Exercise aim:
Working down the material below, reproduce exactly every line from the one containing "color: #20242b;" to the last line, and only those.
[Records for the exercise — start]
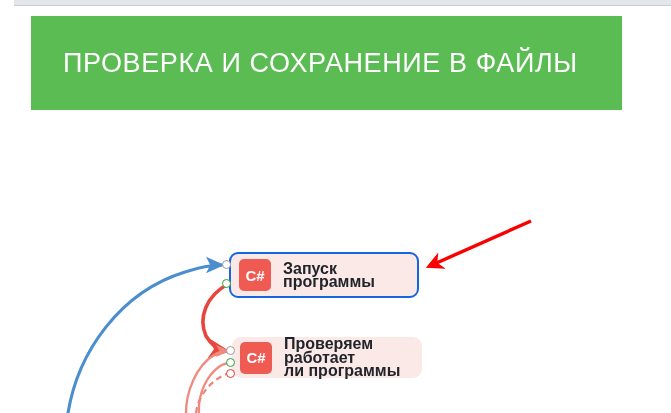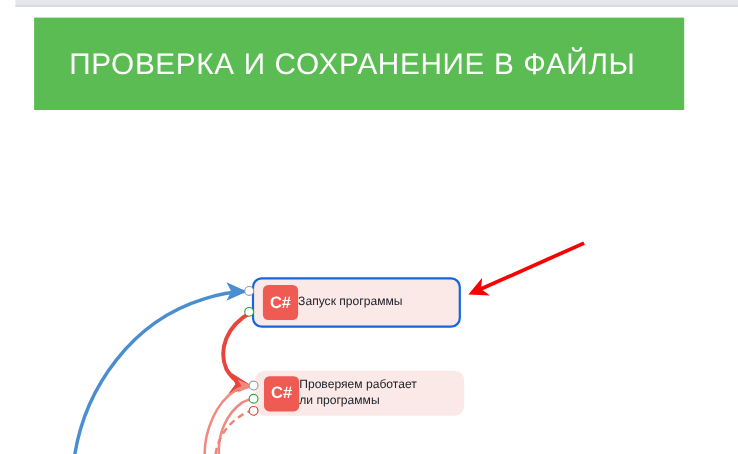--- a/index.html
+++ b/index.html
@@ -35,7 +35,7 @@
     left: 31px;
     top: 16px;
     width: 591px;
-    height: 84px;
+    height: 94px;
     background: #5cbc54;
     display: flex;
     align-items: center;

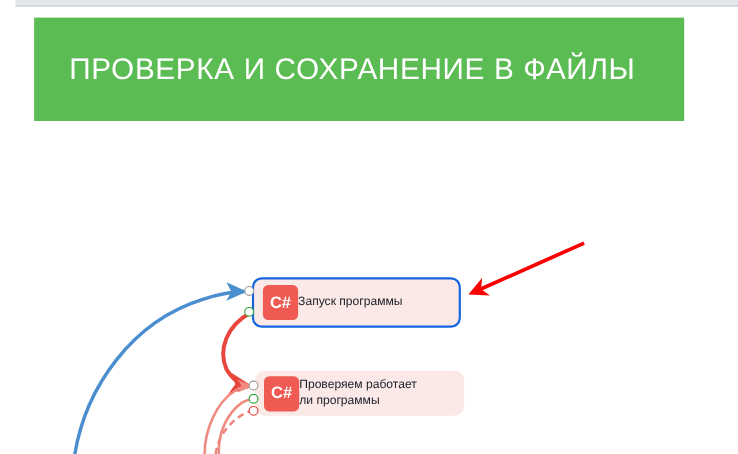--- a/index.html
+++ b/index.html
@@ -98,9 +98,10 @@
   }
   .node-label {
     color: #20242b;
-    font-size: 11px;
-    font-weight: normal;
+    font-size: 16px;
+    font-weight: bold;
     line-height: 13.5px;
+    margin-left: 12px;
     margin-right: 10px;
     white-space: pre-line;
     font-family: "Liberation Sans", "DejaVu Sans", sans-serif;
[Records for the exercise — finish]
The answer:
     color: #20242b;
-    font-size: 11px;
-    font-weight: normal;
+    font-size: 16px;
+    font-weight: bold;
     line-height: 13.5px;
+    margin-left: 12px;
     margin-right: 10px;
     white-space: pre-line;
     font-family: "Liberation Sans", "DejaVu Sans", sans-serif;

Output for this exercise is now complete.